Sainte-Marie: Before I was ever a singer I was a teacher. I got my teaching degree (and) a degree in Oriental philosophy. Because I had a personal interest — and the advantage of a scholarship about indigenous issues — that probably had something to do with it. (The feeling) has stayed with me always through my show business career, going in and out of the aboriginal community ... building a bridge between cultures.


CP: The Nihewan Foundation funded college scholarships. Did you ever see the impact of those efforts?

Sainte-Marie: My proudest moment was when I found out a few years ago that two of my early scholarship recipients had gone on to become the presidents of tribal colleges (which provide access to post-secondary education to indigenous people). The big takeaway is sometimes you can do something quite small for yourself that someone else will take and develop into something you never even would've thought of.

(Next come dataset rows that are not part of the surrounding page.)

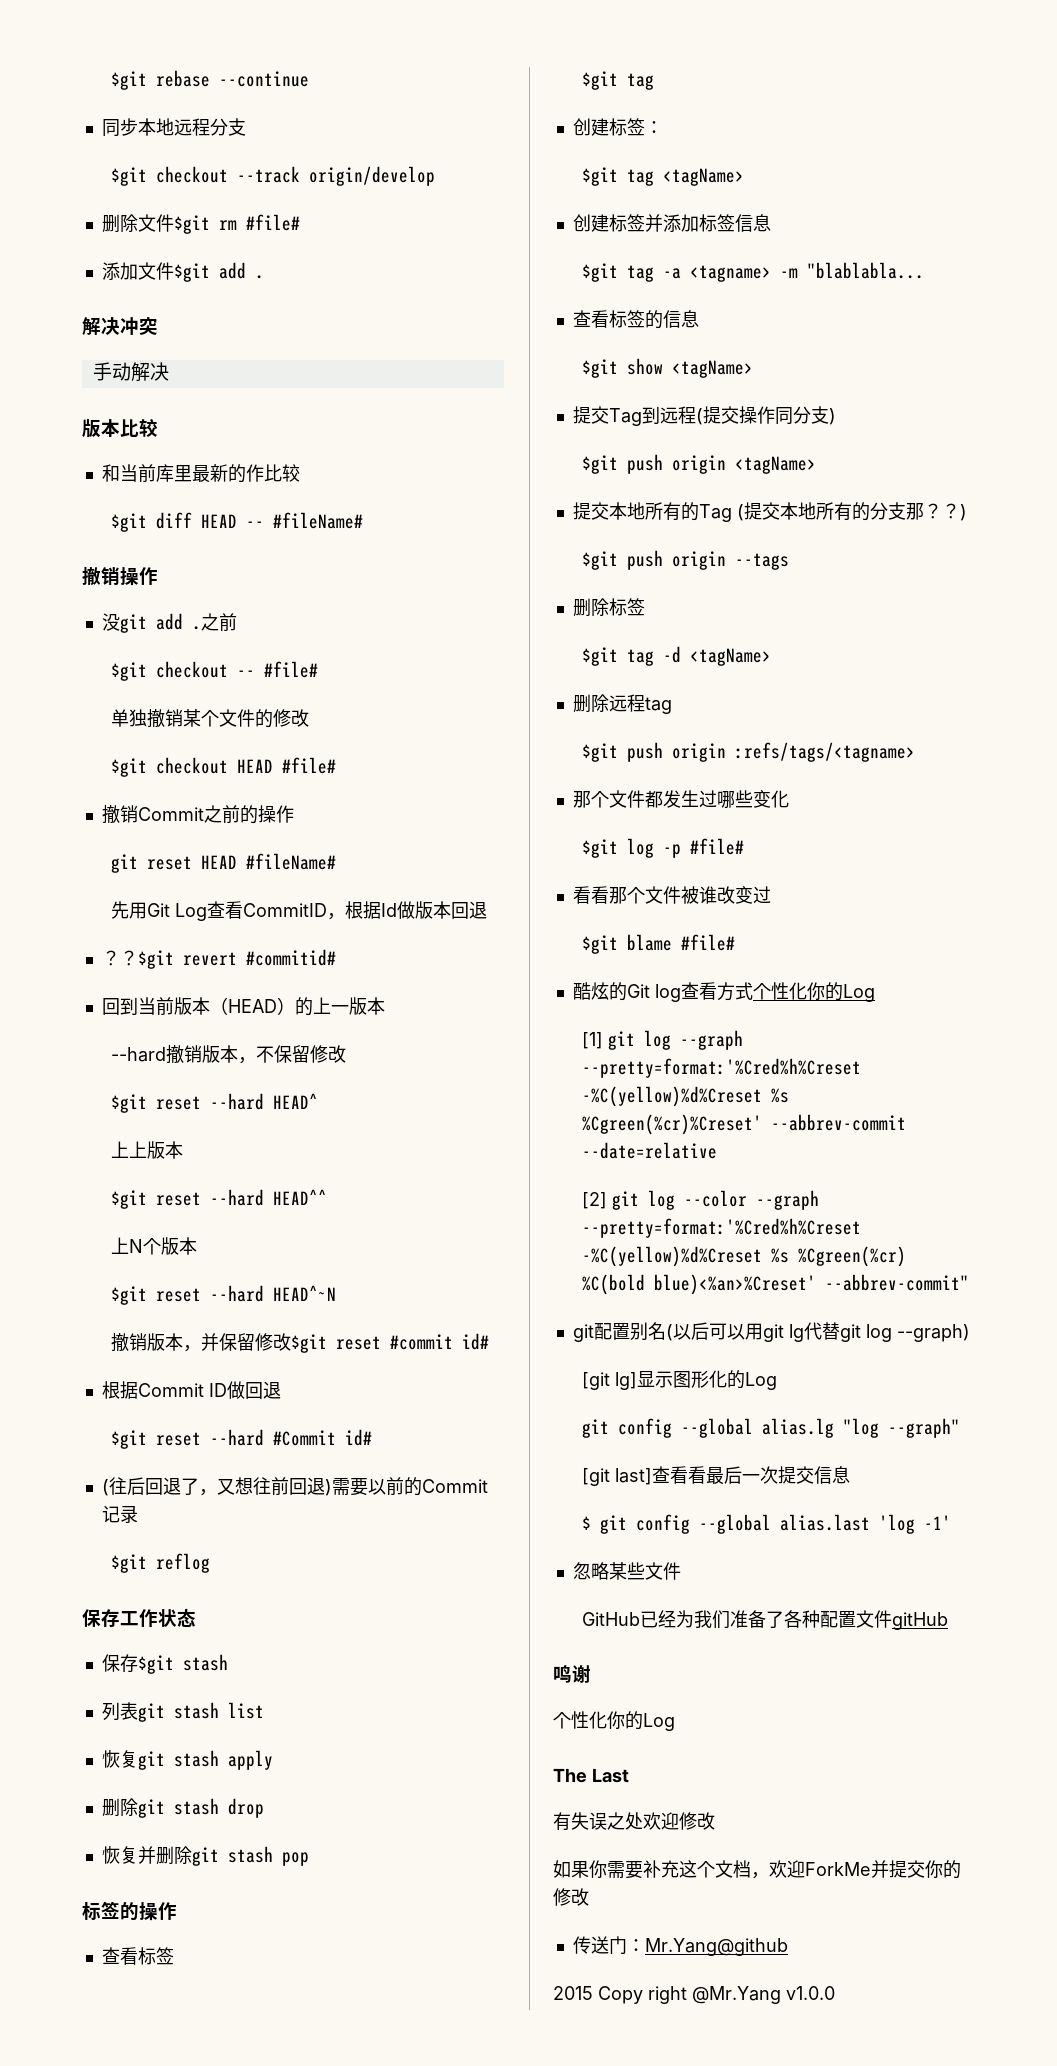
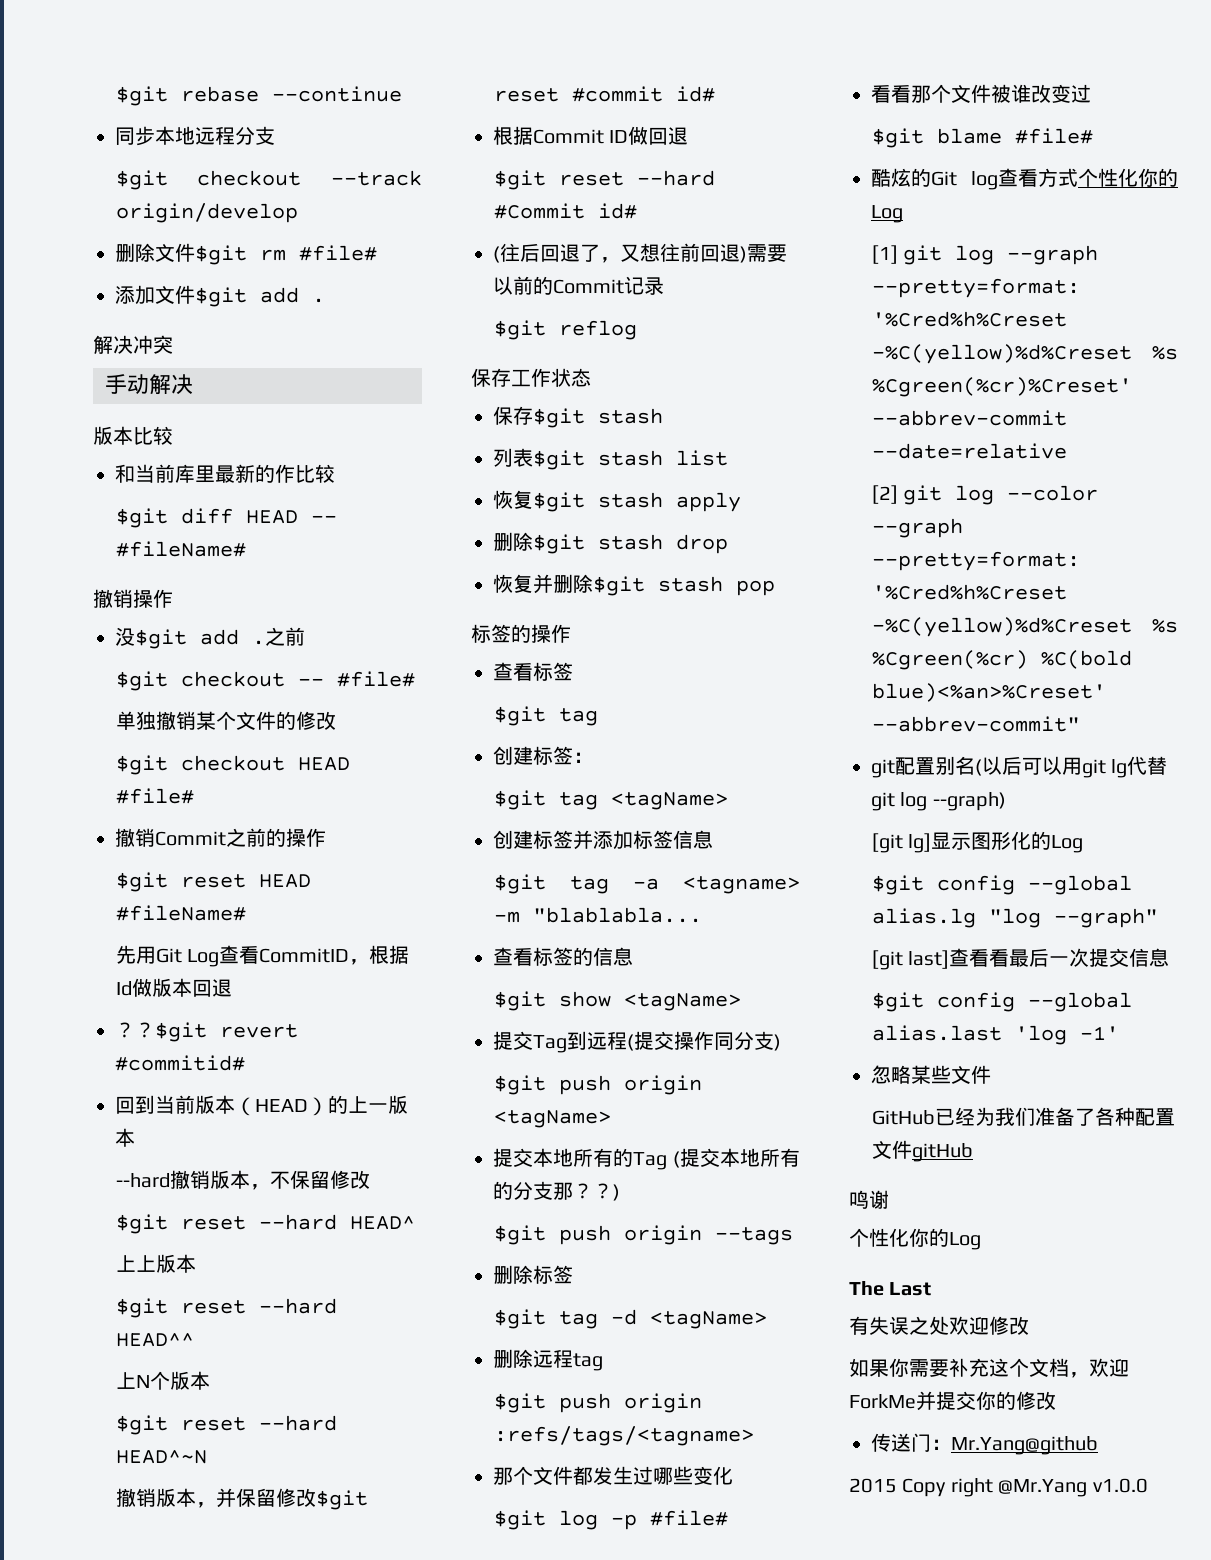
[119,614,147,633] git -> [135,629,187,649] $git
[110,854,138,873] git -> [115,872,168,892] $git
[137,1703,165,1722] git -> [533,450,585,470] $git
[137,1751,165,1770] git -> [533,492,585,512] $git
[137,1799,165,1818] git -> [533,534,585,554] $git
[191,1847,219,1866] git -> [593,576,645,596] $git
[581,1419,609,1438] git -> [871,875,924,895] $git
[581,1515,627,1534] $ git -> [871,992,924,1012] $git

CP: You've been a voice for the indigenous community but it's never fully defined your career. Did you pursue a balance that also factors in your pop and folk influences?

Sainte-Marie: I've had over 50 years of that kind of double perception, which is very nice for me. I think my real work has been in the realm of thought. I really feel as though ... I've changed the way some people think about war, alternative conflict resolution and indigenous issues. I did it early and I've done it consistently because I really do care.


CP: With Donald Trump headed to the White House do you expect more protest songs to emerge from discontent gestating in some communities? Do you feel like we're on the cusp of new musical activism?

Sainte-Marie: I wish. There were a lot of people in the Civil Rights movement who just showed up because it was the popular thing to do. It became "hip" to seem like you were part of that. There are a lot of people, for instance, who go to Standing Rock and confuse it with Burning Man.

My question to all the other great songwriters in the world is: Where are your protest songs? Now that Donald Trump is (elected) — and there's probably going to be money in protest songs — are you going to start writing them now? I mean, where was your protest song last year? And the year before? Some people are consistently aware of the world and trying to share their best contributions. Other people just show up when somebody's handing out free gifts at the party.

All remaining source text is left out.